The four-day festival, which opened on Friday and mixes folk and classical music traditions, represents a push to take Jodhpur—long considered a brief stopover on the way to the Rajasthan desert in Jaisalmer or a backpacker’s Mecca—a destination for an upscale crowd. “We expect this to become the platform to launch it to the next level,” says Mahavir Sharma, managing trustee of the non-profit Jaipur Virasat Foundation, a heritage trust that works to preserve Rajasthan’s arts and culture.

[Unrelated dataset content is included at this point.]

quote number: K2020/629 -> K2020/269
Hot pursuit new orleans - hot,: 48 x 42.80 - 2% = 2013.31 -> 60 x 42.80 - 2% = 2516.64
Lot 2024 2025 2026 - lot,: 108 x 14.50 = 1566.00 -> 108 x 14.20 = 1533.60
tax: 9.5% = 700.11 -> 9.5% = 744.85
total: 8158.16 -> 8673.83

Along with the Mehrangarh Museum Trust and the Taj Hotels, Resorts and Palaces, the Jaipur-based foundation was the main sponsor of the event.
Tourism to the city has been growing over the past few years; the Mehrangarh Museum Trust, which tracks paid admissions to the fort’s museum, counted more than 500,000 Indians and 130,000 foreigners to the site last year, said Mahendra Singh, chief executive of the trust. The figures have been rising by about 10% a year over the past three years, he said, and are expected to go up again this year.

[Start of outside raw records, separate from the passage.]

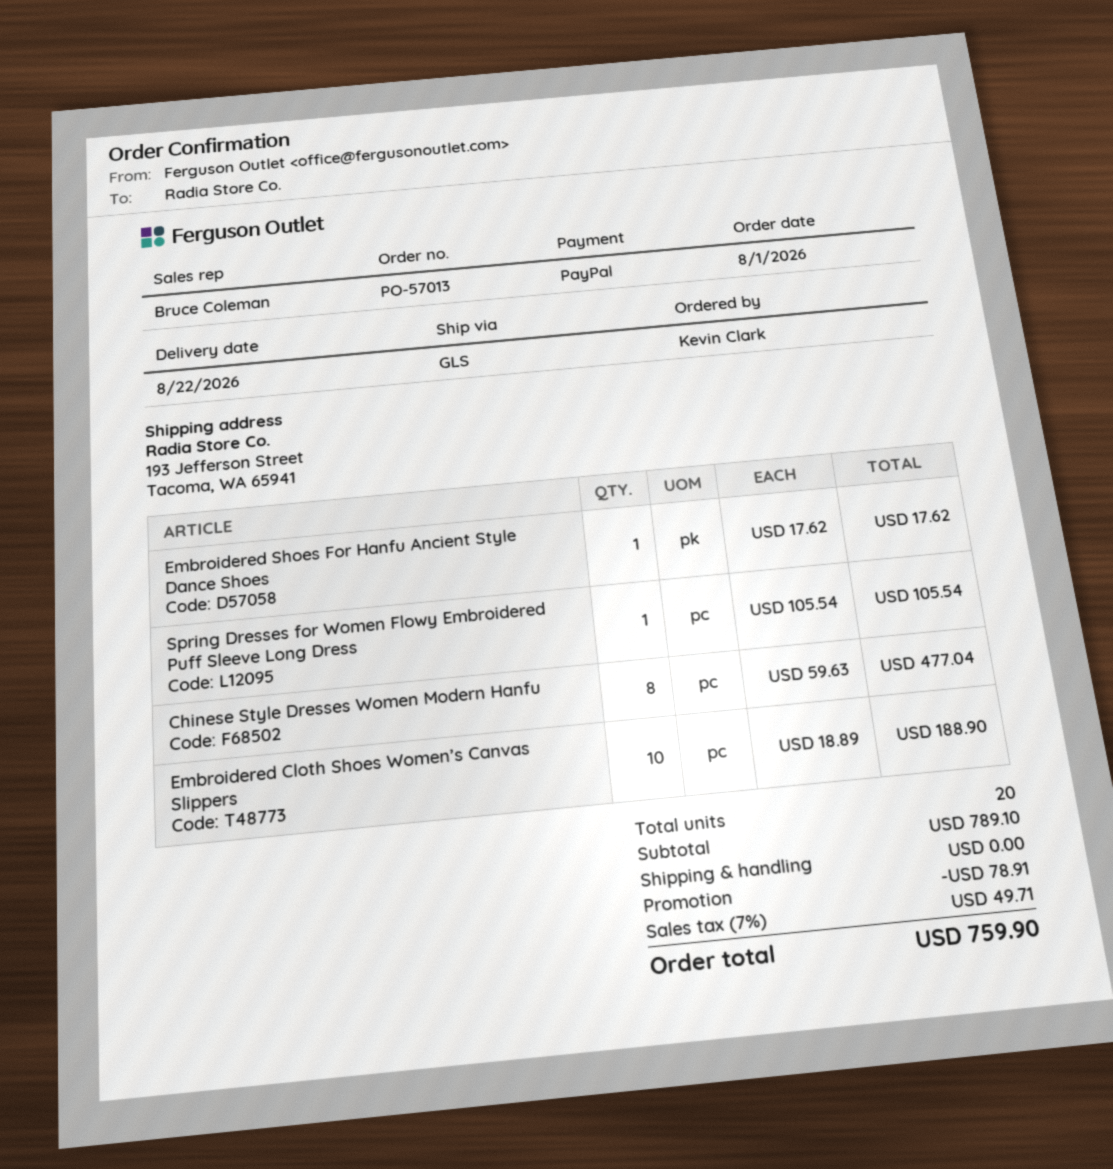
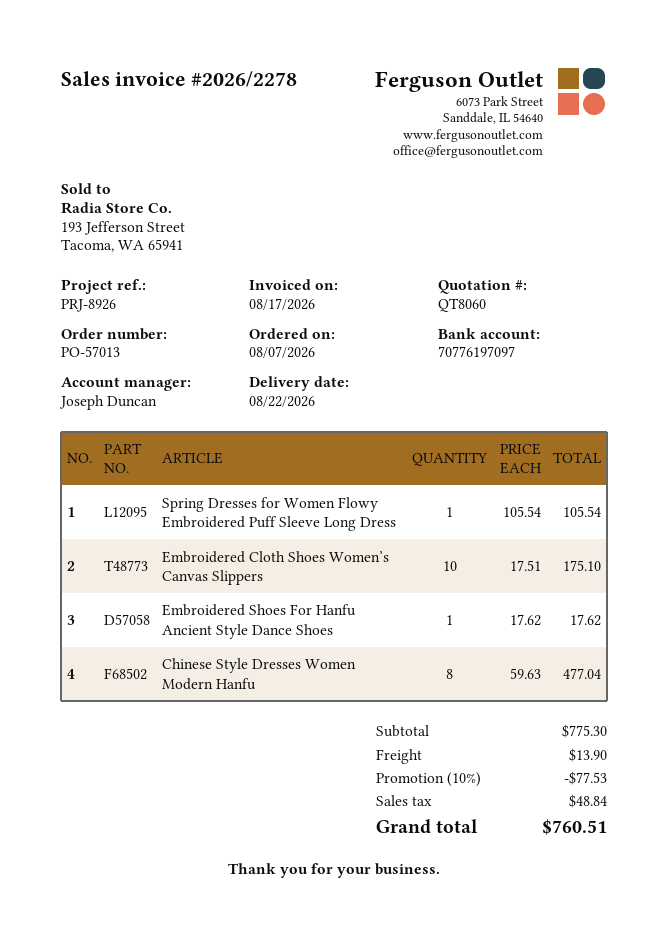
order date: 2026-08-01 -> 2026-08-07
sales rep: Bruce Coleman -> Joseph Duncan
Embroidered Cloth Shoes Women’s Canvas Slippers: 10 x 18.89 = 188.90 -> 10 x 17.51 = 175.10
subtotal: 789.10 -> 775.30
discount: 78.91 -> 77.53
shipping: 0.00 -> 13.90
tax: 49.71 -> 48.84
total: 759.90 -> 760.51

“The gain seems to be in the international market,” he said. “The main profile of a tourist used to be backpacker types and now it is moving towards a higher-income, more discerning group.”
Besides visits from international glitterati, the fort’s experience has also got a facelift. An audio tour, added four years ago, allows visitors an experience of the history and culture of the area and is included in the Rs250 price of admission for foreigners; Indians can buy it for Rs150 on top of a Rs20 admission.
In addition, the trust retained a conservation architect to work with the curator to design exhibits where the crowd flows one way, signs are well marked and the experience is easier to navigate. That isn’t always the case at other monuments and tourist destinations, said Singh.
Three years ago, Taj Hotels took over the management of Umaid Bhavan’s hotel, where the basic room runs to Rs35,000 a night. It has seen the length of its bookings change over that time—with the average going up to two or three nights. Officials hope overhauled spas and an added outdoor pool will help bring in business, while events such as the festival will help fill rooms in the period leading into the peak winter tourist season.
Nearly all the 2,000 rooms in the city were full for the festival, hotel and tourism officials said, especially in top- and mid-range heritage properties, unusual for the season.
The festival drew expatriates such as the Llewellyn family, who live in New Delhi. “We’ve been exposed to a lot of Rajastahni music in Delhi and we wanted to see where it originated,” says John Llewellyn, a medical officer at the British High Commission. He added that the festival could have been better publicized. “You don’t have all these different types of folk music in one place anywhere else,” added his wife Kathryn.
Even as the city positions itself to attract more tourists, some point to limitations, rail and air connections to Jodhpur are limited and infrastructure needs to be improved. “We are approaching capacity,” and preservation work could be at risk if expansion isn’t controlled, says the museum trust’s Singh. “You don’t want to get the point where you are overrun and the destination loses what makes it special.”